To do:
Omit the pictures and return every entry exactly as written.

Input data:
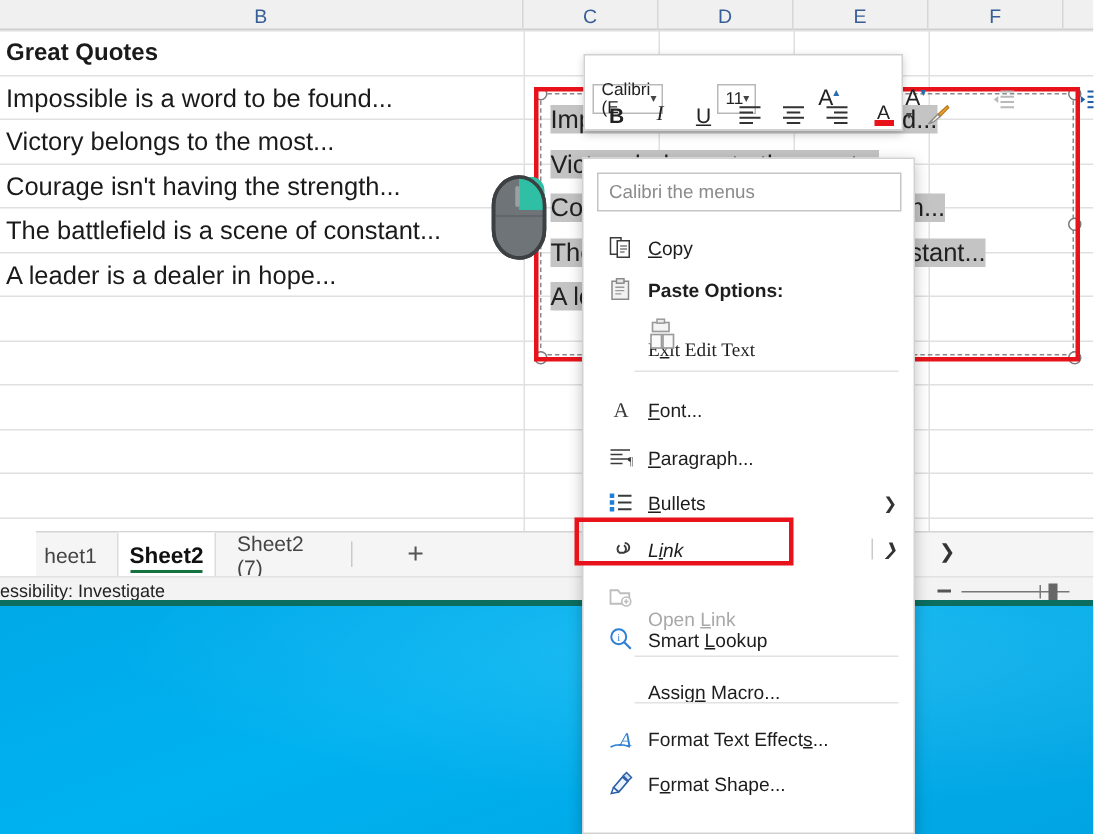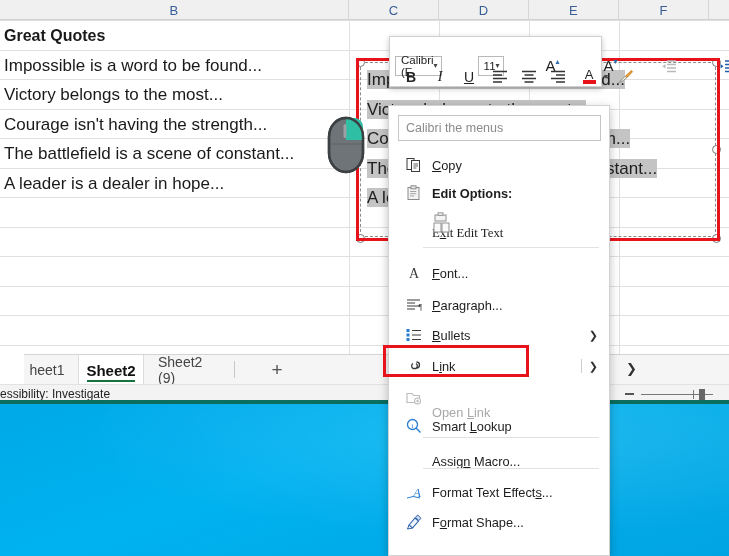--- a/index.html
+++ b/index.html
@@ -388,7 +388,7 @@
             </g>
           </svg>
         </span>
-        <span class="ci-label">Edit Options:</span>
+        <span class="ci-label">Paste Options:</span>
       </div>
       <div class="ctx-item" style="top: 113px; font-family: Liberation Serif, serif;">
         <span class="ci-label">E<span class="ul">x</span>it Edit Text</span>

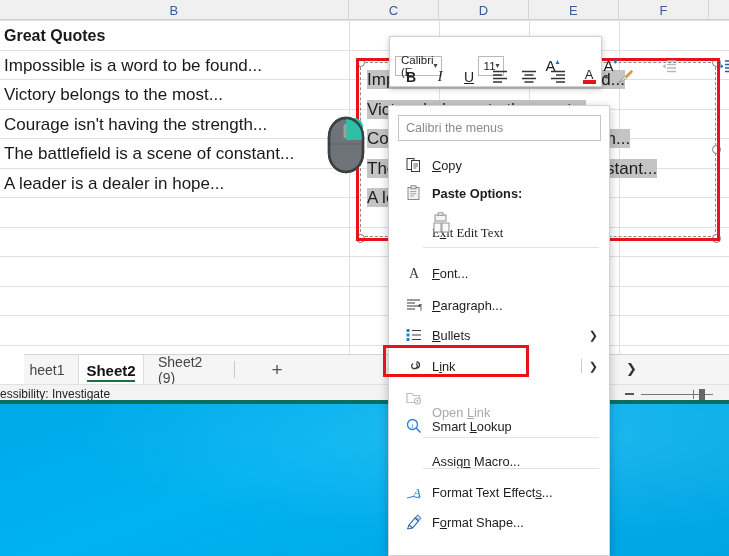--- a/index.html
+++ b/index.html
@@ -231,7 +231,7 @@
           <div class="tab-underline"></div>
         </div>
         <div class="sheet-tab" style="left: 124px; width: 84px;">
-          <span>Sheet2 (9)</span>
+          <span>Sheet2 (7)</span>
         </div>
         <div class="tab-sep" style="left: 210px;"></div>
         <div class="tab-add" style="left: 238px;">+</div>

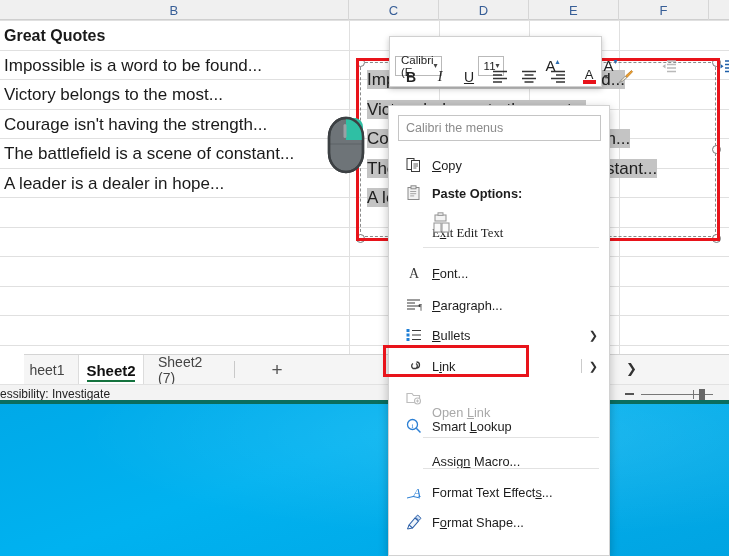--- a/index.html
+++ b/index.html
@@ -428,7 +428,7 @@
         <span class="ci-label"><span class="ul">B</span>ullets</span>
         <span class="ci-arrow">❯</span>
       </div>
-      <div class="ctx-item" style="top: 246px;">
+      <div class="ctx-item" style="top: 246px; font-style: italic;">
         <span class="ci-icon">
           <svg width="17" height="14" viewBox="0 0 17 14">
             <g fill="none" stroke="#3a3a3a" stroke-width="1.3">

Finished task:
--- a/index.html
+++ b/index.html
@@ -388,7 +388,7 @@
             </g>
           </svg>
         </span>
-        <span class="ci-label">Edit Options:</span>
+        <span class="ci-label">Paste Options:</span>
       </div>
       <div class="ctx-item" style="top: 113px; font-family: Liberation Serif, serif;">
         <span class="ci-label">E<span class="ul">x</span>it Edit Text</span>

--- a/index.html
+++ b/index.html
@@ -231,7 +231,7 @@
           <div class="tab-underline"></div>
         </div>
         <div class="sheet-tab" style="left: 124px; width: 84px;">
-          <span>Sheet2 (9)</span>
+          <span>Sheet2 (7)</span>
         </div>
         <div class="tab-sep" style="left: 210px;"></div>
         <div class="tab-add" style="left: 238px;">+</div>

--- a/index.html
+++ b/index.html
@@ -428,7 +428,7 @@
         <span class="ci-label"><span class="ul">B</span>ullets</span>
         <span class="ci-arrow">❯</span>
       </div>
-      <div class="ctx-item" style="top: 246px;">
+      <div class="ctx-item" style="top: 246px; font-style: italic;">
         <span class="ci-icon">
           <svg width="17" height="14" viewBox="0 0 17 14">
             <g fill="none" stroke="#3a3a3a" stroke-width="1.3">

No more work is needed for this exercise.